Once upon a time, satire played a different role. In 1971, the same year Trump Management was sued for refusing to rent to Black tenants, All in the Family aired a now-famous scene in which Archie Bunker delivered a racist monologue at the dinner table, his ignorance exposed through comedy. The point wasn’t to normalize his views. It was to provoke discomfort, to force the viewer to confront their own biases through laughter that cut both ways. Carroll O’Connor, who portrayed Archie, understood the danger: he called his character “a man who was wrong and knew he was right.” That’s what made him so difficult to dismiss—and so important to watch.
But Archie was fiction. Trump is policy. There’s no off-screen lesson, no reflective arc. Where Bunker was held in tension between audience empathy and critique, Trump received applause. People now look back at All in the Family and say, “At least we could air that then,” as if it was evidence of greater tolerance. But that reading misses the point. What made the show subversive is precisely what Trump’s rise abandoned: the belief that exposing prejudice should lead to reflection, not power.
And yet we chose him. Twice. Seventy million people. Some called him the “lesser evil,” others an outright savior. But they put him in office just the same. He wasn’t punished for cruelty—he was validated for it.

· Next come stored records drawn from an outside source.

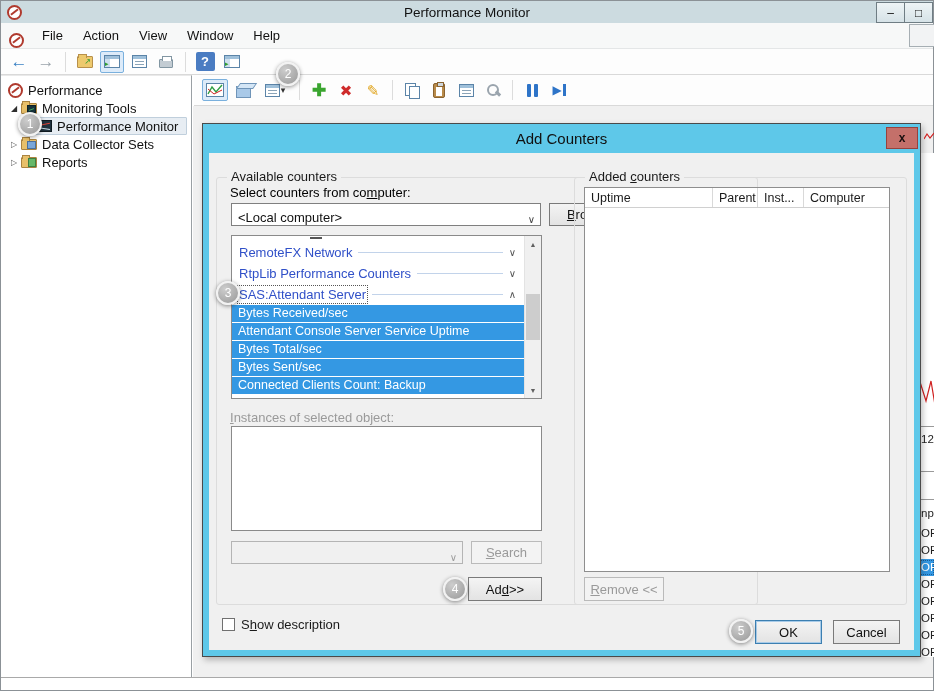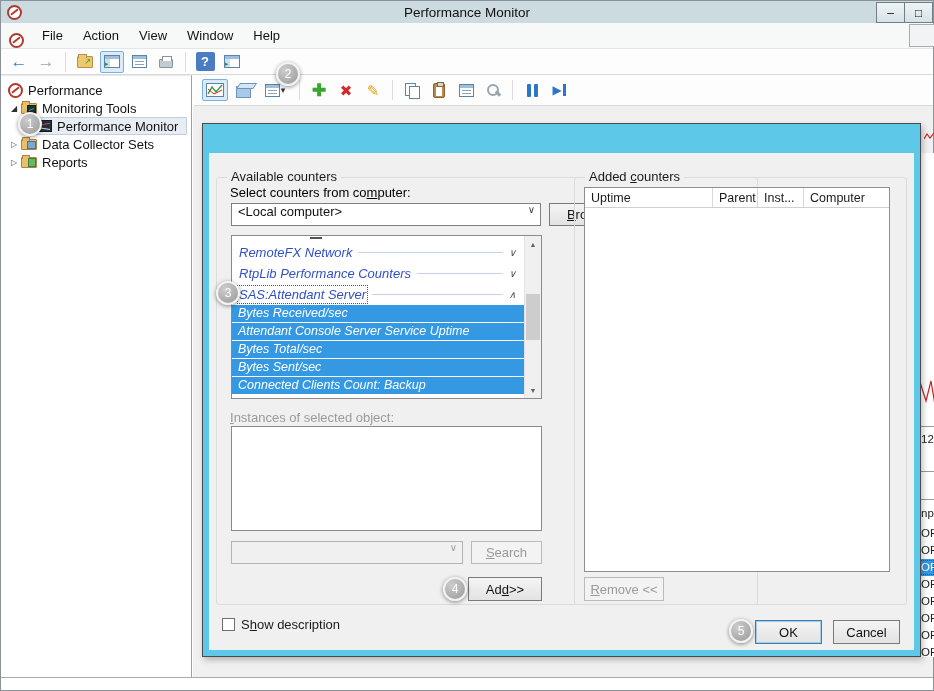--- a/index.html
+++ b/index.html
@@ -99,30 +99,30 @@
   .dialog { position:absolute; left:201px; top:122px; width:719px; height:534px; border:1px solid #4a4a4a; background:#5ec8e9; z-index:5; box-shadow:2px 3px 6px rgba(0,0,0,.25); }
   .dlg-title { height:29px; display:flex; align-items:center; justify-content:center; font-size:15px; color:#101010; position:relative; }
   .dlg-close { position:absolute; left:683px; top:3px; width:32px; height:22px; background:#c4706a; border:1px solid #96423d; display:flex; align-items:center; justify-content:center; font-weight:bold; font-size:12px; color:#1a0f0e; }
   .dlg-body { position:absolute; left:6px; right:6px; top:29px; bottom:6px; background:#f0f0f0; }
 
   .groupbox { position:absolute; border:1px solid #dcdcdc; border-radius:3px; }
   .legend { position:absolute; top:-9px; left:10px; background:#f0f0f0; padding:0 4px; font-size:13px; color:#1a1a1a; }
   .dlabel { position:absolute; font-size:13px; color:#000000; }
   .dlabel.dis { color:#9a9a9a; }
 
-  .combo { position:absolute; height:23px; background:#fff; border:1px solid #7f7f7f; display:flex; align-items:flex-start; font-size:13px; padding-left:6px; color:#111; }
+  .combo { position:absolute; height:23px; background:#fff; border:1px solid #7f7f7f; display:flex; align-items:flex-end; font-size:13px; padding-left:6px; color:#111; }
   .combo .chev { margin-left:auto; width:17px; text-align:center; font-size:10px; color:#444; }
   .combo.disabled { background:#f0f0f0; border-color:#b4b4b4; }
   .combo.disabled .chev { color:#9c9c9c; }
 
   .btn { position:absolute; display:flex; align-items:center; justify-content:center; font-size:13px; color:#111; border:1px solid #7a7a7a; background:linear-gradient(#f4f4f4,#e3e3e3); }
   .btn.disabled { color:#9a9a9a; border-color:#bababa; background:#f3f3f3; }
   .btn.default { border-color:#3c7fb1; box-shadow:inset 0 0 0 1px #a8cbe8; }
 
-  .counter-list { position:absolute; left:22px; top:82px; width:311px; height:164px; background:#fff; border:1px solid #8a8a8a; overflow:hidden;font-style:italic; }
+  .counter-list { position:absolute; left:22px; top:82px; width:311px; height:164px; background:#fff; border:1px solid #8a8a8a; overflow:hidden; }
   .cl-inner { position:absolute; left:0; top:0; right:17px; bottom:0; }
   .cl-partial { height:6px; position:relative; }
   .cl-partial::after { content:""; position:absolute; left:78px; top:1px; width:12px; height:2px; background:#555; }
   .cgroup { height:21px; display:flex; align-items:center; padding:0 8px 0 7px; font-size:13px; color:#3050c8; }
   .cgroup .rule { flex:1; height:1px; background:#c2d3ea; margin:0 6px; }
   .cgroup .chev { font-size:10px; color:#555; }
   .cgroup .glabel.focus { outline:1px dotted #555; outline-offset:1px; }
   .citem { height:18px; line-height:17px; border-bottom:1px solid #fff; background:#3498e3; color:#fff; font-size:12.5px; padding-left:6px; white-space:nowrap; overflow:hidden; }
   .cl-scroll { position:absolute; right:0; top:0; bottom:0; width:17px; background:#f0f0f0; border-left:1px solid #e3e3e3; }
   .cl-scroll .sarr { position:absolute; left:0; right:0; height:16px; display:flex; align-items:center; justify-content:center; font-size:7px; color:#606060; }
@@ -309,20 +309,24 @@
     <div class="gs-row" style="top:389px;">OR</div>
     <div class="gs-row hl" style="top:406px;">OR</div>
     <div class="gs-row" style="top:423px;">OR</div>
     <div class="gs-row" style="top:440px;">OR</div>
     <div class="gs-row" style="top:457px;">OR</div>
     <div class="gs-row" style="top:474px;">OR</div>
     <div class="gs-row" style="top:491px;">OR</div>
   </div>
 
   <div class="dialog">
+    <div class="dlg-title">
+      <span>Add Counters</span>
+      <span class="dlg-close">x</span>
+    </div>
     <div class="dlg-body">
 
       <div class="groupbox" style="left:7px; top:24px; width:542px; height:428px;">
         <span class="legend">Available counters</span>
       </div>
 
       <div class="dlabel" style="left:21px; top:32px;">Select counters from co<u>m</u>puter:</div>
 
       <div class="combo" style="left:22px; top:50px; width:310px;">
         <span>&lt;Local computer&gt;</span>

That used to surprise me. Now it doesn’t. In America, the gap between rhetoric and behavior isn’t a contradiction—it’s a design feature. The Founders promised liberty and built a system of exclusion. They roused the poor to fight a war against monarchy, then repossessed their land, withheld their pay, and crushed their revolts. When men like Daniel Shays demanded what they were owed, they were labeled as threats to “virtue,” not patriots seeking justice.
George Washington, in an October 1786 letter to Henry Lee, described the Shays Rebellion as “a melancholy picture of the want of virtue in our citizens.” He didn’t name Shays, but he made the stakes clear. To Washington and the emerging elite, the real threat wasn’t tyranny from above, but rebellion from below. The Constitution wasn’t just a visionary document—it was a guardrail against the demands of the dispossessed. Property owners feared what poor, armed men might do in self-defense. They saw in them not fellow citizens, but future enemies.
In that worldview, leadership isn’t about service or moral clarity. It’s about control. Those without property, or decorum, or the right name, were presumed incapable of self-rule. They needed a master.
Trump, though a different kind of heir, operates in that same tradition. He moves through the world entitled to obedience, incapable of reflection. His base doesn’t mind. In fact, they identify with it. Not because they share his wealth or station, but because his behavior affirms their grievances. He mocks the vulnerable, and they feel seen. He lashes out, and they feel heard.
The most dangerous thing about him isn’t his ideology—it’s his instincts. He lacks empathy and views its absence as a virtue. And we rewarded him for it.
So no, this isn’t an aberration. It’s the default. We are a nation that once punished dissent from below as a lack of virtue and now rewards cruelty from above as a sign of strength. We mistake domination for leadership. We confuse shame for weakness. And we’ve let the language of moral relativism cover for what is, at its core, a profound failure to mature.
That’s what happens when cruelty becomes the currency of politics. That’s what happens when satire dies and spectacle takes its place.
And that’s why I’ll never forget that moment with the reporter. Because we could have stopped it there. But we didn’t.